Directions -> Copy the lines below exactly, starting with the first and finishing with the one holding "Radiant Damenarmreif RY000366"; do not copy the pictures.

··· The input

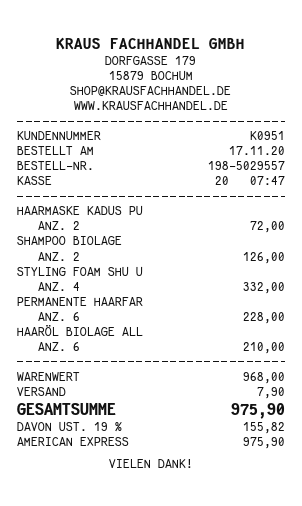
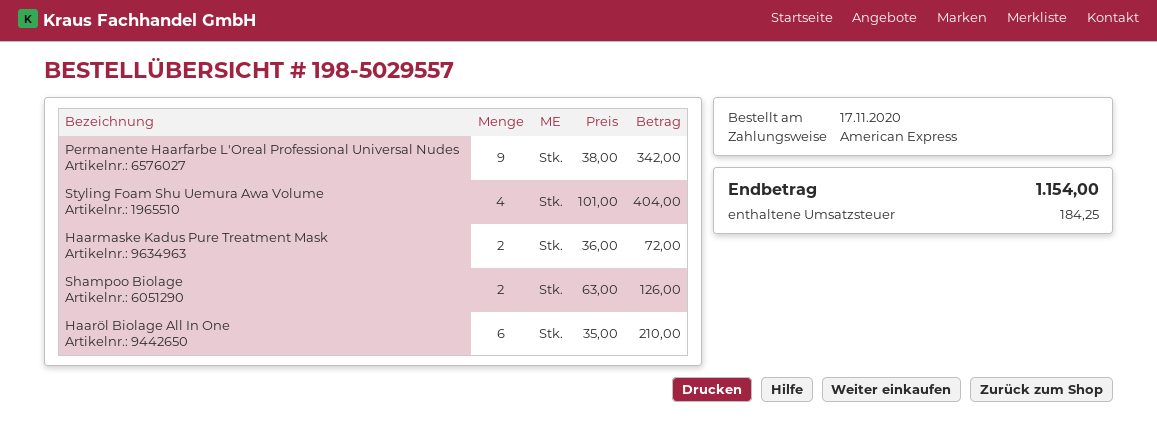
STYLING FOAM SHU U: 4 for 332.00 -> 4 for 404.00
PERMANENTE HAARFAR: 6 for 228.00 -> 9 for 342.00
shipping: 7.90 -> none
tax: 155.82 -> 184.25
total: 975.90 -> 1154.00

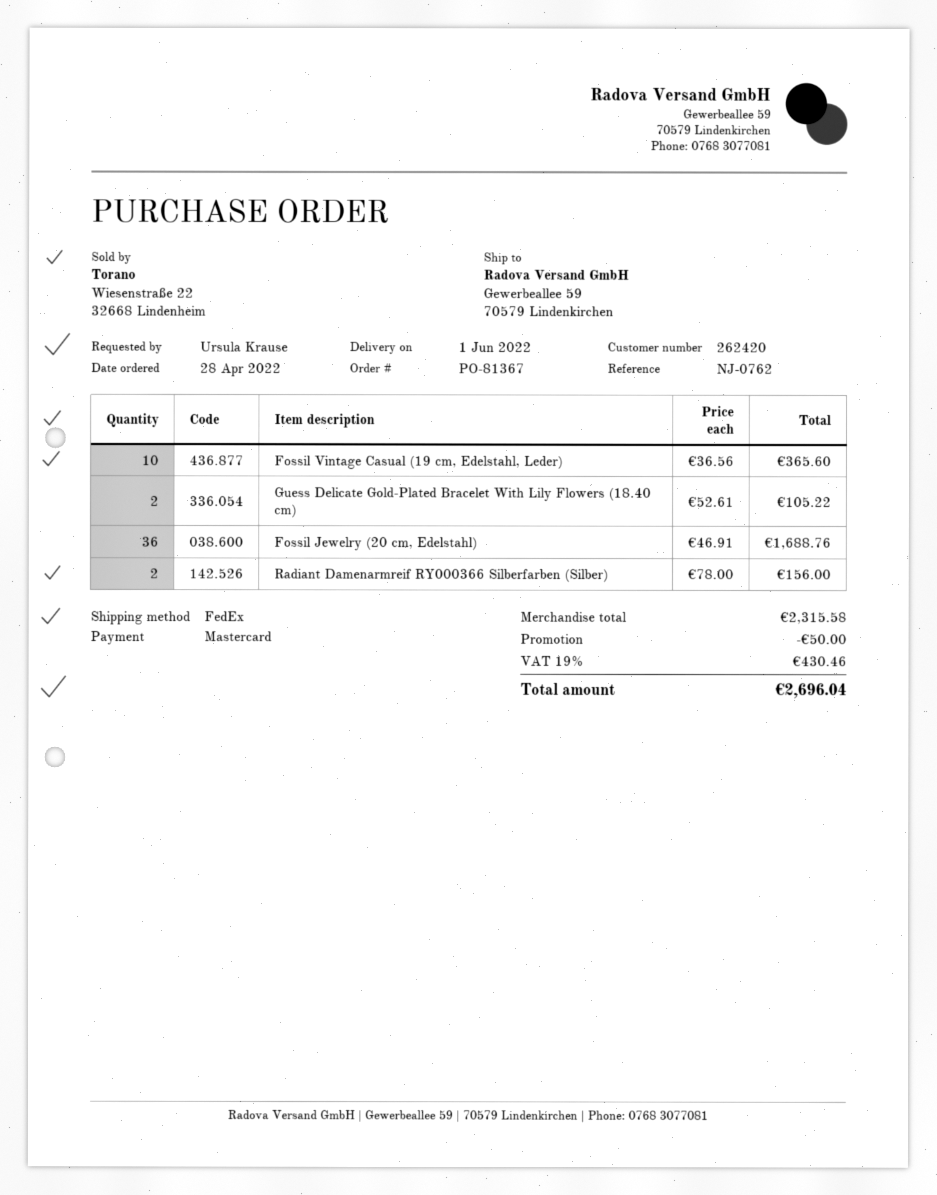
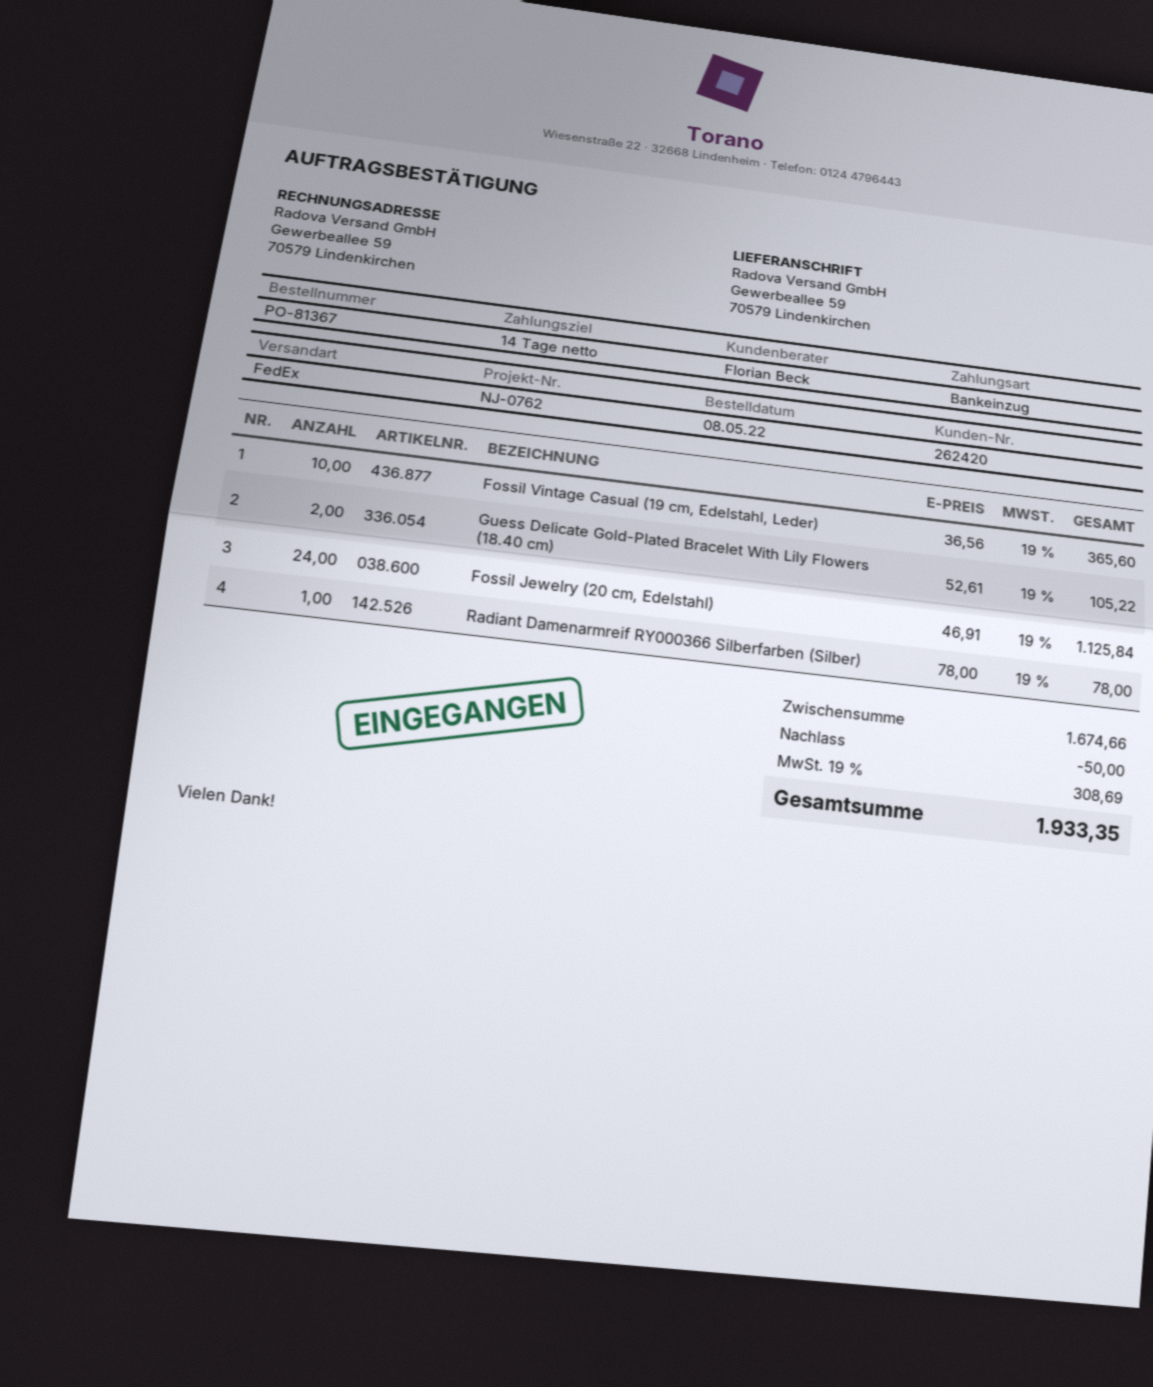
order date: 2022-04-28 -> 2022-05-08
payment method: Mastercard -> direct debit
Fossil Jewelry (20 cm, Edelstahl): 36 x 46.91 = 1688.76 -> 24 x 46.91 = 1125.84
Radiant Damenarmreif RY000366 Silberfarben (Silber): 2 x 78.00 = 156.00 -> 1 x 78.00 = 78.00
subtotal: 2315.58 -> 1674.66
tax: 19% = 430.46 -> 19% = 308.69
total: 2696.04 -> 1933.35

······

Written solution ->
STYLING FOAM SHU U: 4 for 332.00 -> 4 for 404.00
PERMANENTE HAARFAR: 6 for 228.00 -> 9 for 342.00
shipping: 7.90 -> none
tax: 155.82 -> 184.25
total: 975.90 -> 1154.00

order date: 2022-04-28 -> 2022-05-08
payment method: Mastercard -> direct debit
Fossil Jewelry (20 cm, Edelstahl): 36 x 46.91 = 1688.76 -> 24 x 46.91 = 1125.84
Radiant Damenarmreif RY000366 Silberfarben (Silber): 2 x 78.00 = 156.00 -> 1 x 78.00 = 78.00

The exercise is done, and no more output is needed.